**Problem:** Look through the entries below for the string "with", and copy each line where it is found.

Excerpted records: Begin

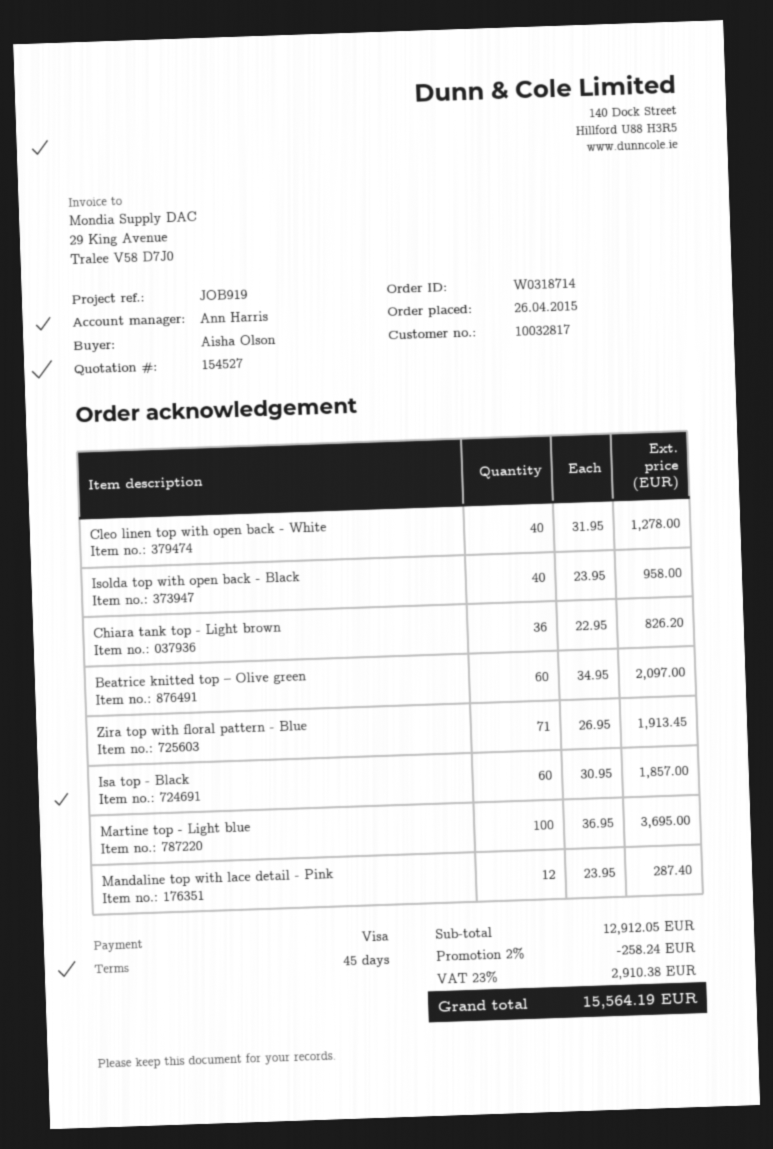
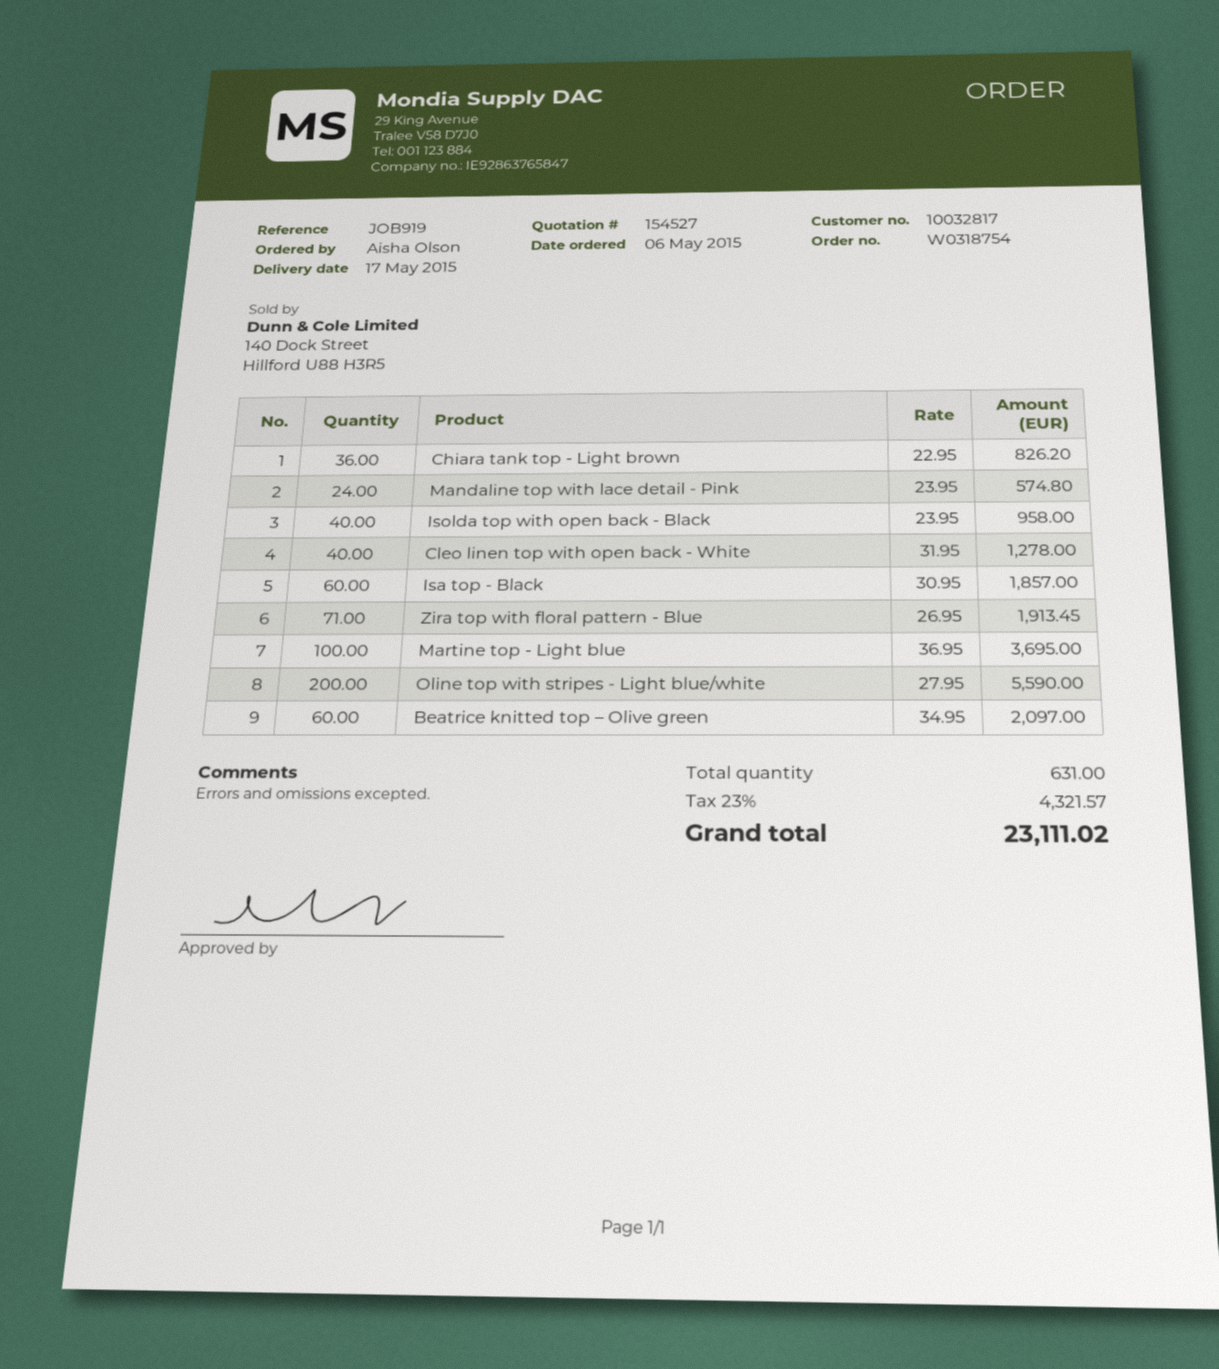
order number: W0318714 -> W0318754
order date: 2015-04-26 -> 2015-05-06
Mandaline top with lace detail - Pink: 12 x 23.95 = 287.40 -> 24 x 23.95 = 574.80
Oline top with stripes - Light blue/white: none -> 200 x 27.95 = 5590.00
discount: 2% = 258.24 -> none
tax: 23% = 2910.38 -> 23% = 4321.57
total: 15564.19 -> 23111.02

Excerpted records: End

**Result for this task:**
Mandaline top with lace detail - Pink: 12 x 23.95 = 287.40 -> 24 x 23.95 = 574.80
Oline top with stripes - Light blue/white: none -> 200 x 27.95 = 5590.00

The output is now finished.